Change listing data
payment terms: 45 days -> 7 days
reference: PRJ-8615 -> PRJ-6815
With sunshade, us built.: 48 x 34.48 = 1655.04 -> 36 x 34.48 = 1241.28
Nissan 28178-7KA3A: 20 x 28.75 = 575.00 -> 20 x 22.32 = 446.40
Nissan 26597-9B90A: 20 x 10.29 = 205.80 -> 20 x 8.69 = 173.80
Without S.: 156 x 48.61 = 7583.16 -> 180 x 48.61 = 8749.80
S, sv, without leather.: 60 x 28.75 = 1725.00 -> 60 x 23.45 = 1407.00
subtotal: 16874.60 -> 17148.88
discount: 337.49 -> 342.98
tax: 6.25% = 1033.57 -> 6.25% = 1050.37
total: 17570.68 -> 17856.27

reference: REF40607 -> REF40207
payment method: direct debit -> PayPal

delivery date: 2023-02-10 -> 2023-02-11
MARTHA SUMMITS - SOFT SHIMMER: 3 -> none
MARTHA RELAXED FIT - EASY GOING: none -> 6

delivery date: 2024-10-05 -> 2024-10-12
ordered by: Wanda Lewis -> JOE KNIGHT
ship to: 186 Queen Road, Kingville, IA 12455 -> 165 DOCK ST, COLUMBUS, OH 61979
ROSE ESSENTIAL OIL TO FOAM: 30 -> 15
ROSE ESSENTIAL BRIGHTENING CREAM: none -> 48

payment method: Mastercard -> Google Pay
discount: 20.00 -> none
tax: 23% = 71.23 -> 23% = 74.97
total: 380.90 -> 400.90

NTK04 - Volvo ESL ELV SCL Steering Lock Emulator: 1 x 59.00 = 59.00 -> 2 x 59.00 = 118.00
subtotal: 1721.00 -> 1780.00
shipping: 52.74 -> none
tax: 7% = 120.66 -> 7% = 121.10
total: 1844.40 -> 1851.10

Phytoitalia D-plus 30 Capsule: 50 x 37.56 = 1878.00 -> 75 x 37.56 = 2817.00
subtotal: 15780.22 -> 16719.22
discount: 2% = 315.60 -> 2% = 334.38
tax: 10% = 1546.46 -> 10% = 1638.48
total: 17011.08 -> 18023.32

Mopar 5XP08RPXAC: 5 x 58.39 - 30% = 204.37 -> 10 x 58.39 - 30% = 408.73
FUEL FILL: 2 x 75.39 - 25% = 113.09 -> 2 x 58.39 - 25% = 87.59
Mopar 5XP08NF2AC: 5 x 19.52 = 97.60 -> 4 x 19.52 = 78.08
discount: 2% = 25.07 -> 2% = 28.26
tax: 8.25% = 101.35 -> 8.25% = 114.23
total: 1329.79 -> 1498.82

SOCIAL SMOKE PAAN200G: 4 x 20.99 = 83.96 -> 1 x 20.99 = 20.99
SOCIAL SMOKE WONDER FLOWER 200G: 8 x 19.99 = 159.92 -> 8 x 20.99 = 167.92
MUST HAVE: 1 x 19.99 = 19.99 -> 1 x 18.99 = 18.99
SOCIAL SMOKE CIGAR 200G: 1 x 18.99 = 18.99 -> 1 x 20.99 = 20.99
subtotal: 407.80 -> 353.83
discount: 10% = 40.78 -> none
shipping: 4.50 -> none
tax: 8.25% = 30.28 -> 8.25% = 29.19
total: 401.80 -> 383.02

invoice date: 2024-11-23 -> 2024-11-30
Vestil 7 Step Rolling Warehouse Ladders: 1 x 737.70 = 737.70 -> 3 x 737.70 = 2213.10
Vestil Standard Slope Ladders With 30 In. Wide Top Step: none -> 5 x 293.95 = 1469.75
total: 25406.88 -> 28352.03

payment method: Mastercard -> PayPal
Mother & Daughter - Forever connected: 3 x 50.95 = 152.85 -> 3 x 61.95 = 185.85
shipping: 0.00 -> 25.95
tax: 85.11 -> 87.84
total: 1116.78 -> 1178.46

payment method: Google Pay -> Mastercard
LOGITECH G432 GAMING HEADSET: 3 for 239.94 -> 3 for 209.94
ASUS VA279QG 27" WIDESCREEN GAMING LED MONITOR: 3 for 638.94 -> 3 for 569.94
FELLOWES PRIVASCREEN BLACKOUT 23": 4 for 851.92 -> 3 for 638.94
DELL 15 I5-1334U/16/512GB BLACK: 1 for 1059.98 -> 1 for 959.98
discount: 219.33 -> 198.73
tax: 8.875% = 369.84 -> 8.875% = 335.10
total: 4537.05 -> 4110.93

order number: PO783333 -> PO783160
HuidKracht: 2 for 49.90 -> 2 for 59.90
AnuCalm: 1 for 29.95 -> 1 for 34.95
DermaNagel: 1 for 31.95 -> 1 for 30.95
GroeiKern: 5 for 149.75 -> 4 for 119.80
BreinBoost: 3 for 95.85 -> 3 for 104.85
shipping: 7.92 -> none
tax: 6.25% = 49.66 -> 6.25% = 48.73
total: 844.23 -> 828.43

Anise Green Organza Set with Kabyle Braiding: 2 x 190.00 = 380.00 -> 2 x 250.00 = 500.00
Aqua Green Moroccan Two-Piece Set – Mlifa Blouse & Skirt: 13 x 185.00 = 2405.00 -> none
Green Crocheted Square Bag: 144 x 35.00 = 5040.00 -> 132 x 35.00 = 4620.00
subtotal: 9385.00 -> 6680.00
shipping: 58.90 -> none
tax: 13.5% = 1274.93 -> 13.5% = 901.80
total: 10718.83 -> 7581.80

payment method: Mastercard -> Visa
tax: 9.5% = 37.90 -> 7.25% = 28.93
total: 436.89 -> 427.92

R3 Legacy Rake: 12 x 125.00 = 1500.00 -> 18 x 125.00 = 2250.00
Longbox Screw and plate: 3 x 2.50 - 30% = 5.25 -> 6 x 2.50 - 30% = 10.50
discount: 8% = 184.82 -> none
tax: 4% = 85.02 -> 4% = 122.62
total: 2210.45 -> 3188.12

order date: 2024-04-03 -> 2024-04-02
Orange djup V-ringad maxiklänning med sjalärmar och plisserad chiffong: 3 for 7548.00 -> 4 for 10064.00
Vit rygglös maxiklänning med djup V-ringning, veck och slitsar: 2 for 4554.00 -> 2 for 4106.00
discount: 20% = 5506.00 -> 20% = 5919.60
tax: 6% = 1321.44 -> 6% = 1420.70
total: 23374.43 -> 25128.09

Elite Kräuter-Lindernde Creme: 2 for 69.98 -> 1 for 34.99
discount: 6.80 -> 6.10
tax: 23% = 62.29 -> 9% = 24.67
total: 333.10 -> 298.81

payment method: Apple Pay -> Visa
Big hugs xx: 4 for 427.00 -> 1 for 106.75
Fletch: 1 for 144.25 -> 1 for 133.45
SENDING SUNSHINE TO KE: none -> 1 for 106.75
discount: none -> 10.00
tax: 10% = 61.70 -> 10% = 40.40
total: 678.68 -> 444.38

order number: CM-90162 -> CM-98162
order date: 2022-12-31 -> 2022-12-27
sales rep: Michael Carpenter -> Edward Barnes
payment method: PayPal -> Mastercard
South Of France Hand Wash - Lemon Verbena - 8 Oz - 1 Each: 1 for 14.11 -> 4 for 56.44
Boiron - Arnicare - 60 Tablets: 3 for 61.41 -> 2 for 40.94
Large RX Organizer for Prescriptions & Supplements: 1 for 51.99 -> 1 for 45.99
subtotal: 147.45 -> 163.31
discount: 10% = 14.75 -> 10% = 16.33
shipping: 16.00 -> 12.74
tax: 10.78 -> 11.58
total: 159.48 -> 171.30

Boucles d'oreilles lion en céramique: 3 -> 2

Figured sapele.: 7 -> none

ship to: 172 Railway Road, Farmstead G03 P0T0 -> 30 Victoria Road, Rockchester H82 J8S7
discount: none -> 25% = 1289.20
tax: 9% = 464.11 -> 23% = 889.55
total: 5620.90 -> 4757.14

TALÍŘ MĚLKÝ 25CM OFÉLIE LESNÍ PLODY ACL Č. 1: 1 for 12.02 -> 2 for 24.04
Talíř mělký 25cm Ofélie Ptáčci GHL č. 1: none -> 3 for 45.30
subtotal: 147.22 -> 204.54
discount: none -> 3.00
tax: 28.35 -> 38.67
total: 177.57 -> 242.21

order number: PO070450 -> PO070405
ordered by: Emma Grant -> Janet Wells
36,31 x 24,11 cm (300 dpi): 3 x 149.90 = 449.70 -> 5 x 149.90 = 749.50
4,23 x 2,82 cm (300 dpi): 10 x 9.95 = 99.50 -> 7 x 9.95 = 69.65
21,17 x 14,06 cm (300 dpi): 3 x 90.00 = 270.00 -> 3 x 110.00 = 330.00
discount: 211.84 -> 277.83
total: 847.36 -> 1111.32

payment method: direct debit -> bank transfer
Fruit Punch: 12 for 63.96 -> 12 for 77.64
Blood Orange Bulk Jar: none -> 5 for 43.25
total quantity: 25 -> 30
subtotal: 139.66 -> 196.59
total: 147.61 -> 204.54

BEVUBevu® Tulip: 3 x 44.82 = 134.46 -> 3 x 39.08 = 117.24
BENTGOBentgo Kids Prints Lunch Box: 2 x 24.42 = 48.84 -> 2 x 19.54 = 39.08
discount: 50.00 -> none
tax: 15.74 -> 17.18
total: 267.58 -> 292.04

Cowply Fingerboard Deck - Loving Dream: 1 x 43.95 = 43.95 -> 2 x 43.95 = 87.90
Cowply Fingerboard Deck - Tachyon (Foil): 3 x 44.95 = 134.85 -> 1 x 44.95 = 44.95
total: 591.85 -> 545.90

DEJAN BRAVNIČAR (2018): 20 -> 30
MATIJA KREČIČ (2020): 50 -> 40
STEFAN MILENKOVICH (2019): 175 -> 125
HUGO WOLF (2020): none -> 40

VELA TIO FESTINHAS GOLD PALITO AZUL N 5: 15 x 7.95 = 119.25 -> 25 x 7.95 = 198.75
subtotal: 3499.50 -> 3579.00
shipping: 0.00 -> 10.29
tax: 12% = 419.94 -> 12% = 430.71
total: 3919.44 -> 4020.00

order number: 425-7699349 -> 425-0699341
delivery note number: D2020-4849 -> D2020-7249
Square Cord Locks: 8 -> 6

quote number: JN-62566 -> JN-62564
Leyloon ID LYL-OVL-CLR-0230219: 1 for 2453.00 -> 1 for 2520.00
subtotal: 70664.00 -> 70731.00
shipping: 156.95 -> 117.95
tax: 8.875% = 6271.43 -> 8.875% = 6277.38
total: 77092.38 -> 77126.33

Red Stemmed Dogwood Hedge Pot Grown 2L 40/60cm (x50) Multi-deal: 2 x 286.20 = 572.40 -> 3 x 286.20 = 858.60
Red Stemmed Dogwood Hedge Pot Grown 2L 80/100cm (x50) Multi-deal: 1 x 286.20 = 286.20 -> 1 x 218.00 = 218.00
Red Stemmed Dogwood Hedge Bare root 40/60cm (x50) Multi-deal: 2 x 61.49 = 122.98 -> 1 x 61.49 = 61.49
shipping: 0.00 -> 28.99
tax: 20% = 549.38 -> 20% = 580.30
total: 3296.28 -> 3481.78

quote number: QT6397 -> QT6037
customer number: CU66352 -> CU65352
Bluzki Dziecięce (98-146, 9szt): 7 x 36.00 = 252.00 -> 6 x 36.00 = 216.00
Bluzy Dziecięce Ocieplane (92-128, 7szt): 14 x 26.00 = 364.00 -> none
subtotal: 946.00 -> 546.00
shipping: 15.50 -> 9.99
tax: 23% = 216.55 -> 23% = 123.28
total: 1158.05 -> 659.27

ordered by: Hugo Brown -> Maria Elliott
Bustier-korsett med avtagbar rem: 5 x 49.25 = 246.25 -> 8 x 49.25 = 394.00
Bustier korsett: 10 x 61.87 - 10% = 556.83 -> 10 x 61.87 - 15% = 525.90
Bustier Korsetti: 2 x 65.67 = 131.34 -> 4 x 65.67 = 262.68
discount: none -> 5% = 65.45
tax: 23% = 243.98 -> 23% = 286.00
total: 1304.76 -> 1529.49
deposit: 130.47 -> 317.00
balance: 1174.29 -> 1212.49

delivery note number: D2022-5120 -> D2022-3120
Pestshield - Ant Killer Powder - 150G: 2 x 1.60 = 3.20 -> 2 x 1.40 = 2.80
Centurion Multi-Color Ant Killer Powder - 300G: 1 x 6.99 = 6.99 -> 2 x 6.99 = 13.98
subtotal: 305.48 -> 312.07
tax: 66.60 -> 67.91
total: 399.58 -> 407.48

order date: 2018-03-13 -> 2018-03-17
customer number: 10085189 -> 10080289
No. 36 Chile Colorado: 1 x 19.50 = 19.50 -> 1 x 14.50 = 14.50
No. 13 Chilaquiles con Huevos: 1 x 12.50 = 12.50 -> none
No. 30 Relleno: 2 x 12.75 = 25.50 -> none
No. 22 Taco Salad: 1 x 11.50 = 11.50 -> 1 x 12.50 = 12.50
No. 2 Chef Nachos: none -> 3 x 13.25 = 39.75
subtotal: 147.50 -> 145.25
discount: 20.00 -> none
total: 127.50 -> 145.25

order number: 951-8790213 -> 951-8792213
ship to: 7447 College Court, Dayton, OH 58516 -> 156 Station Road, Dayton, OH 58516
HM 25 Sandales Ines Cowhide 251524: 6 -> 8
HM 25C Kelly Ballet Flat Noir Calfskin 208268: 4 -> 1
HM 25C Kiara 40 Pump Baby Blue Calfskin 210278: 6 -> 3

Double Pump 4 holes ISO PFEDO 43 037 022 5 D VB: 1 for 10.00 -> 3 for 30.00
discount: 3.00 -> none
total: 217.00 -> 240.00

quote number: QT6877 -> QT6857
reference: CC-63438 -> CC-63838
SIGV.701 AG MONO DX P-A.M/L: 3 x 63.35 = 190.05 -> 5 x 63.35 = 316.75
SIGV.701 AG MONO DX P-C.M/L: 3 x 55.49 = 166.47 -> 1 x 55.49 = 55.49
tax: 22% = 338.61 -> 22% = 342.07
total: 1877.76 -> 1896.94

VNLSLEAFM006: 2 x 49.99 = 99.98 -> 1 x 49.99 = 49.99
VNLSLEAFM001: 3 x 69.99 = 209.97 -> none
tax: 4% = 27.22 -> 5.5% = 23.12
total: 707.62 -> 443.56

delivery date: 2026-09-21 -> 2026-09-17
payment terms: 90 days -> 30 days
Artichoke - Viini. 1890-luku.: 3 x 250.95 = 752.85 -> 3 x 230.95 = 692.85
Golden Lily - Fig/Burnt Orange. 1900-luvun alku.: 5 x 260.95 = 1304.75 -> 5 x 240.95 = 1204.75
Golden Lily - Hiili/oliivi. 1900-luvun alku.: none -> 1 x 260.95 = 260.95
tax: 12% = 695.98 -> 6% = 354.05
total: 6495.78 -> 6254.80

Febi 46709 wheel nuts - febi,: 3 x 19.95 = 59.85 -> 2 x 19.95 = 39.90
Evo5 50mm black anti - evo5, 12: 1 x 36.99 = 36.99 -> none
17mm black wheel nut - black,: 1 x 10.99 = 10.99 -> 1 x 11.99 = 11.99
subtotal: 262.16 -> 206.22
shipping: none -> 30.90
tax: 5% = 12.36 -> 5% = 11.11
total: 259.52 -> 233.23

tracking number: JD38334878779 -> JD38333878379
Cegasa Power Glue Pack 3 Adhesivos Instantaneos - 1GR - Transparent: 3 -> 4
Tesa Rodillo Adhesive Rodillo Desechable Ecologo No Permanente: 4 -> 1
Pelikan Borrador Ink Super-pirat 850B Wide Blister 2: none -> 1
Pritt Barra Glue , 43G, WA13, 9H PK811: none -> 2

#### EXERCISE BRIEF:
What are the lines, exactly as written above, from the line with "ship to: 186" to the line with "total: 1844.40 -> 1851.10", both included? Output only those.

#### OUTPUT BELOW:
ship to: 186 Queen Road, Kingville, IA 12455 -> 165 DOCK ST, COLUMBUS, OH 61979
ROSE ESSENTIAL OIL TO FOAM: 30 -> 15
ROSE ESSENTIAL BRIGHTENING CREAM: none -> 48

payment method: Mastercard -> Google Pay
discount: 20.00 -> none
tax: 23% = 71.23 -> 23% = 74.97
total: 380.90 -> 400.90

NTK04 - Volvo ESL ELV SCL Steering Lock Emulator: 1 x 59.00 = 59.00 -> 2 x 59.00 = 118.00
subtotal: 1721.00 -> 1780.00
shipping: 52.74 -> none
tax: 7% = 120.66 -> 7% = 121.10
total: 1844.40 -> 1851.10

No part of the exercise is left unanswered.